[PROVIDED RECORDS — start]

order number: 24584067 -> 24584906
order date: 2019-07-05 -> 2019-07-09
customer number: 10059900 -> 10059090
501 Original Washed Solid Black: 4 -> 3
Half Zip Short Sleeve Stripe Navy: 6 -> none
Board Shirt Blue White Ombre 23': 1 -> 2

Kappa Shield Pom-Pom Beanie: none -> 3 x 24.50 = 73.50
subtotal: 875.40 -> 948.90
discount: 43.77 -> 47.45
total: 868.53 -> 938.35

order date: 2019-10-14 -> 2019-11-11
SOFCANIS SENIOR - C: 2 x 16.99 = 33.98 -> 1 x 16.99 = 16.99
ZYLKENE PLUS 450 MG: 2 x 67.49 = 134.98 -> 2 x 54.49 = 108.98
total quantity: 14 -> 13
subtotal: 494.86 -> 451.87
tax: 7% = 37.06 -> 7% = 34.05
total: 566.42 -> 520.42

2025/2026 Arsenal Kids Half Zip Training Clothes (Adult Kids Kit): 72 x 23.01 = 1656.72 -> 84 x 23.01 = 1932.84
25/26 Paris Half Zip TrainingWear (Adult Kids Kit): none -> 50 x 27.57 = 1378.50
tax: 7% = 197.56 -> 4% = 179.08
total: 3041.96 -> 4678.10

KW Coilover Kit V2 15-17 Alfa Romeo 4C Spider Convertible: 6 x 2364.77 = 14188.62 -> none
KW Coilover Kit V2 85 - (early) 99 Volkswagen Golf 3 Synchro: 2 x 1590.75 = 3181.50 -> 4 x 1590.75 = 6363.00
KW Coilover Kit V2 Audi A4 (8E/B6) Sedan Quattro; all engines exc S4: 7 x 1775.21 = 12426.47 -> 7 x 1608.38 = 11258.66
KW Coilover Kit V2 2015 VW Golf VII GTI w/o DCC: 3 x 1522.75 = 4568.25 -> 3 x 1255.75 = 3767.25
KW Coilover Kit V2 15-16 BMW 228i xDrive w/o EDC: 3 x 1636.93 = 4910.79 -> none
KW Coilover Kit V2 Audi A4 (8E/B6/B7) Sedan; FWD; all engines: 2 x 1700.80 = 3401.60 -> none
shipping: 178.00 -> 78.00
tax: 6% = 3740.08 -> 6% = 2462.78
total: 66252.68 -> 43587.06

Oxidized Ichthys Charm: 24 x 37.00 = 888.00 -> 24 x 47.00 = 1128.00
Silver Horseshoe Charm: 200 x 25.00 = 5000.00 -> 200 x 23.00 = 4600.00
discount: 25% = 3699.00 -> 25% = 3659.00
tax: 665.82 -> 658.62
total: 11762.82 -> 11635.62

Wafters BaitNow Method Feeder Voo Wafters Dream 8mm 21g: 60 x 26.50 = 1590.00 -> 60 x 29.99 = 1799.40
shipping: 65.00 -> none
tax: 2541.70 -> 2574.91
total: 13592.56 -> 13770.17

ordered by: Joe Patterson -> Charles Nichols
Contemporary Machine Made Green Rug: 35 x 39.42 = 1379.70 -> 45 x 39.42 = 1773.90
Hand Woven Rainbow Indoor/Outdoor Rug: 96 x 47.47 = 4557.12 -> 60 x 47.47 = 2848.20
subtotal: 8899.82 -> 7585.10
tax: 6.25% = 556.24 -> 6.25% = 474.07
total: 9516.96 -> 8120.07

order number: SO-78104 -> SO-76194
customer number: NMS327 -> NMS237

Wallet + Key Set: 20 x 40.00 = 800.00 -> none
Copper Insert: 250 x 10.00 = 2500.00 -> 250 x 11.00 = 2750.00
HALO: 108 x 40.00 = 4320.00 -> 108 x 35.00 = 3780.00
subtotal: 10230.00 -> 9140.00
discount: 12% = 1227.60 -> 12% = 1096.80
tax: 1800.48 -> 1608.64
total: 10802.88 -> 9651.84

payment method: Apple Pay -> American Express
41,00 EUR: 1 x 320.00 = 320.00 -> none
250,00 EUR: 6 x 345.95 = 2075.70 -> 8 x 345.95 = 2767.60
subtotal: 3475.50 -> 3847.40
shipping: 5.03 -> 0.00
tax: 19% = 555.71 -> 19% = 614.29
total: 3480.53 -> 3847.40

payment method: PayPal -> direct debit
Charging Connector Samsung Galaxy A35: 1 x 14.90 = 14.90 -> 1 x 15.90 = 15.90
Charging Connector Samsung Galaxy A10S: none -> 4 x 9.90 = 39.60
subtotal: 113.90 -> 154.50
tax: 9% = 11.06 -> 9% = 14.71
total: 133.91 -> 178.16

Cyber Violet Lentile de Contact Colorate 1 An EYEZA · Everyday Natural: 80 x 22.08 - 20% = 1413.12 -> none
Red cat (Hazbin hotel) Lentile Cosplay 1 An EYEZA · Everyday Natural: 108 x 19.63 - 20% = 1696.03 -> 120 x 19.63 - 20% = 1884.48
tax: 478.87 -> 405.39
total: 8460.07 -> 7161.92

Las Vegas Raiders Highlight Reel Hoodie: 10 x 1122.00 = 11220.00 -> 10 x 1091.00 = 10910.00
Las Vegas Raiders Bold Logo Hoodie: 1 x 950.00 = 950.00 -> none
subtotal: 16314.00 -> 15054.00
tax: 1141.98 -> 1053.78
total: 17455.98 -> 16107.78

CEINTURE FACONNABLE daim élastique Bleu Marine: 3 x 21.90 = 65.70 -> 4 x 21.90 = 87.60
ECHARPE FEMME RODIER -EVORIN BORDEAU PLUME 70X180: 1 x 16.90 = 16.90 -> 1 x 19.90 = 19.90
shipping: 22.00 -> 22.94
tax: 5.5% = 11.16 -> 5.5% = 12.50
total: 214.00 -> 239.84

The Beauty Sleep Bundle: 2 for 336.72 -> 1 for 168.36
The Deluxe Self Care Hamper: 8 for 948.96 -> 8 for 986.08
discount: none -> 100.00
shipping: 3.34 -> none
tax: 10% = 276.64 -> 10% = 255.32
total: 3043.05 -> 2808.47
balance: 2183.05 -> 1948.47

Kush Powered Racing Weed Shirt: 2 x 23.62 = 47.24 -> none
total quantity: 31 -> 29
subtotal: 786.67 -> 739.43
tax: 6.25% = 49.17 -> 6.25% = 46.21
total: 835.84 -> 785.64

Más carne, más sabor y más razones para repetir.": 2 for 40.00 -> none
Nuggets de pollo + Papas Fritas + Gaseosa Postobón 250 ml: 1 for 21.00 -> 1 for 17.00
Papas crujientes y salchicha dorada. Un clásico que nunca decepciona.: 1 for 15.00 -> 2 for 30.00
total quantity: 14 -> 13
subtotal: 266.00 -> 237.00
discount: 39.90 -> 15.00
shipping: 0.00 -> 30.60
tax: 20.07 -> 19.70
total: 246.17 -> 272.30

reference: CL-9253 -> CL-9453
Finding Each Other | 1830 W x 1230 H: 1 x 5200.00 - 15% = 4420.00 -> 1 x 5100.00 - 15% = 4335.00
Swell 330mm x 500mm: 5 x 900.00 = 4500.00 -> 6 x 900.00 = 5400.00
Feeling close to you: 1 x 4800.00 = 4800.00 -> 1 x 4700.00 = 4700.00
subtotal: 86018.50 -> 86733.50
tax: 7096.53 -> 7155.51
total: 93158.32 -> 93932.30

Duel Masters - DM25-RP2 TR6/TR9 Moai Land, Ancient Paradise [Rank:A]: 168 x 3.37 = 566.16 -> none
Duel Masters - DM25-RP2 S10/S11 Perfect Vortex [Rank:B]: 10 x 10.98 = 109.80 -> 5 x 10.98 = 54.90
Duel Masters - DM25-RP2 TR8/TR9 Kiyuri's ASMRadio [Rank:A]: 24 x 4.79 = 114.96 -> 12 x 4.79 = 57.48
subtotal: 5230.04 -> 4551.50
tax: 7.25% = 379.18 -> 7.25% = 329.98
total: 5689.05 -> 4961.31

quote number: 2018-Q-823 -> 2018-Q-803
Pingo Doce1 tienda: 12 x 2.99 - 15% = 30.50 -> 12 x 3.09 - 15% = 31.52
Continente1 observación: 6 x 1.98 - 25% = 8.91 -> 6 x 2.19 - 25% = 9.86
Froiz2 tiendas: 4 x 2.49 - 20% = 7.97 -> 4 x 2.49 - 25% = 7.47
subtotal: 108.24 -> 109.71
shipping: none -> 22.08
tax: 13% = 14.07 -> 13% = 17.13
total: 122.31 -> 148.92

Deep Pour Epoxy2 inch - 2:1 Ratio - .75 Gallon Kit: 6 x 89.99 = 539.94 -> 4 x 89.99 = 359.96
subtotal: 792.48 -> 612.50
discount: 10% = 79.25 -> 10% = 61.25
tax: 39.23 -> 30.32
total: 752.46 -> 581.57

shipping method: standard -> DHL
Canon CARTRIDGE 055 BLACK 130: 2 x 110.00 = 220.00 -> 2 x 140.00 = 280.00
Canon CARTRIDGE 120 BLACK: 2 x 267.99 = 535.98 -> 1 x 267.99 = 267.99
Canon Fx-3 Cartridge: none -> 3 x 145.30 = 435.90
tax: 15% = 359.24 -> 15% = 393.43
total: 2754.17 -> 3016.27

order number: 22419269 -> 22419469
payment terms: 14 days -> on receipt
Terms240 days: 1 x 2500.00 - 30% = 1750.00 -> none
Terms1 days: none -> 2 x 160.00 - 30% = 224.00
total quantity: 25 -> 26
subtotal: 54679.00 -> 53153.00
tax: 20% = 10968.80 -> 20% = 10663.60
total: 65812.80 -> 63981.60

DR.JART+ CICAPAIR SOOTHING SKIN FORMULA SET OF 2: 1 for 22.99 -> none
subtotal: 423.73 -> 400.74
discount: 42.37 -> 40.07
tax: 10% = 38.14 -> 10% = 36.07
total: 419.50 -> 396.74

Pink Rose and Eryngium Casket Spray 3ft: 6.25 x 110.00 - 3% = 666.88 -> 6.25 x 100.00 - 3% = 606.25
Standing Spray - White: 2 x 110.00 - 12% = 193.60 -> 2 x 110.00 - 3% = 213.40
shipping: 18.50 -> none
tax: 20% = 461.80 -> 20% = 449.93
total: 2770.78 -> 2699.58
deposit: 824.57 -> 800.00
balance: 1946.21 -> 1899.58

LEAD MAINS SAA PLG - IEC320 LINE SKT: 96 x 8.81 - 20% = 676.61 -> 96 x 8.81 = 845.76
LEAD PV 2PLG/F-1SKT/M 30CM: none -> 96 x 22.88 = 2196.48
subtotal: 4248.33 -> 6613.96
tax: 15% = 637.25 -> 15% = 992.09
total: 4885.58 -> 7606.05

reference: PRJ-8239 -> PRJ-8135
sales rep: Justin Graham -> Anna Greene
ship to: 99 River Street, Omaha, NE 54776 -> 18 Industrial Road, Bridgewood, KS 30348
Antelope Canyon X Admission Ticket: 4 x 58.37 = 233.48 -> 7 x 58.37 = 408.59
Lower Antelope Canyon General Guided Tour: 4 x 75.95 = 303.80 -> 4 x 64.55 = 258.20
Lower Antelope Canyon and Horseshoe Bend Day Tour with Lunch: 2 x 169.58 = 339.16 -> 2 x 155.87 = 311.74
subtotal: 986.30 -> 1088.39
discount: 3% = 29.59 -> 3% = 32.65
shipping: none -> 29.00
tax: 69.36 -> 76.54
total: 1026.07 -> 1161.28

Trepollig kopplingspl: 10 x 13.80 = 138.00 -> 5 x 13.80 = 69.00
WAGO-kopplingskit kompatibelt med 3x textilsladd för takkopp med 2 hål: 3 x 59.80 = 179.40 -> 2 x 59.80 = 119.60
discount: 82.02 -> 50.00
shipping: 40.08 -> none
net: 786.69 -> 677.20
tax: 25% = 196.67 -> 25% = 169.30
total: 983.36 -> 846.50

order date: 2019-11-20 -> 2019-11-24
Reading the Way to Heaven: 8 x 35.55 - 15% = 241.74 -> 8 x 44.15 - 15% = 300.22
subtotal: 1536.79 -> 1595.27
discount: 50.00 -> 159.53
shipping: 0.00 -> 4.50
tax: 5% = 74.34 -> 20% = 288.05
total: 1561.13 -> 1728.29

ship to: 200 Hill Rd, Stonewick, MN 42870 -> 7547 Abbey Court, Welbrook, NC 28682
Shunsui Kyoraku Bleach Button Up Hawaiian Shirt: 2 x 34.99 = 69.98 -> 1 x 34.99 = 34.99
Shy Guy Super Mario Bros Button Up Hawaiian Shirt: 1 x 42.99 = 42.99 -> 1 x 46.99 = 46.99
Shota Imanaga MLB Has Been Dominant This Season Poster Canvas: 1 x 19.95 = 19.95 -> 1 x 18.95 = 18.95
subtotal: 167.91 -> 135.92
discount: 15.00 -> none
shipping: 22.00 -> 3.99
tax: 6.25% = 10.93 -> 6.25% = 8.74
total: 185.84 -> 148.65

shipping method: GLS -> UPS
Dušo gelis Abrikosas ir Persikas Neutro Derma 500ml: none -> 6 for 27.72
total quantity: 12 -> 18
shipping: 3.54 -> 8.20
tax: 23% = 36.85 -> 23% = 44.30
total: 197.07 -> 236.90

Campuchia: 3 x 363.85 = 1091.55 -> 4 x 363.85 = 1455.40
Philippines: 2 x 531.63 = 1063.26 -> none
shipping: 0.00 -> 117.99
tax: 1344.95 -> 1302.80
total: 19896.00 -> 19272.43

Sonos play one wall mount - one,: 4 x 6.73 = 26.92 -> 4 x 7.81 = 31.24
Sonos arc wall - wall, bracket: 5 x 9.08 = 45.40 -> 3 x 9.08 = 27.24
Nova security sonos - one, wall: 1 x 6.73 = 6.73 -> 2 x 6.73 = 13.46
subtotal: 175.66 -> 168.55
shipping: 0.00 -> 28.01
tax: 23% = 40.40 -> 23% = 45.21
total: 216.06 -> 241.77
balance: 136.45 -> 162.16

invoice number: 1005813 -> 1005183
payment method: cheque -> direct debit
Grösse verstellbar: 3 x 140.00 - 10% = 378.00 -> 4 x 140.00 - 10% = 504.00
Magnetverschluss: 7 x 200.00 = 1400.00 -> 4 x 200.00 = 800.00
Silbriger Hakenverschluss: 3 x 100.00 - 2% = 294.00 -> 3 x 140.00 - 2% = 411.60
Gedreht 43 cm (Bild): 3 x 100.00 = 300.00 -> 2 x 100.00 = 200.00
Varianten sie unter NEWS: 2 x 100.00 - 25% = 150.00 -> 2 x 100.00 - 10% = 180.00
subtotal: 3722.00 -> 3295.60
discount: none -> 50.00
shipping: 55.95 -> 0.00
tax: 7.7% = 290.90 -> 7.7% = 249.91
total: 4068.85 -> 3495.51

[PROVIDED RECORDS — finish]

Repeat exactly the lines of the listing above, from the one with "total: 2770.78 -> 2699.58" down to the one with "total: 1026.07 -> 1161.28"; both of those lines belong in the range.

* YOUR SOLUTION *
total: 2770.78 -> 2699.58
deposit: 824.57 -> 800.00
balance: 1946.21 -> 1899.58

LEAD MAINS SAA PLG - IEC320 LINE SKT: 96 x 8.81 - 20% = 676.61 -> 96 x 8.81 = 845.76
LEAD PV 2PLG/F-1SKT/M 30CM: none -> 96 x 22.88 = 2196.48
subtotal: 4248.33 -> 6613.96
tax: 15% = 637.25 -> 15% = 992.09
total: 4885.58 -> 7606.05

reference: PRJ-8239 -> PRJ-8135
sales rep: Justin Graham -> Anna Greene
ship to: 99 River Street, Omaha, NE 54776 -> 18 Industrial Road, Bridgewood, KS 30348
Antelope Canyon X Admission Ticket: 4 x 58.37 = 233.48 -> 7 x 58.37 = 408.59
Lower Antelope Canyon General Guided Tour: 4 x 75.95 = 303.80 -> 4 x 64.55 = 258.20
Lower Antelope Canyon and Horseshoe Bend Day Tour with Lunch: 2 x 169.58 = 339.16 -> 2 x 155.87 = 311.74
subtotal: 986.30 -> 1088.39
discount: 3% = 29.59 -> 3% = 32.65
shipping: none -> 29.00
tax: 69.36 -> 76.54
total: 1026.07 -> 1161.28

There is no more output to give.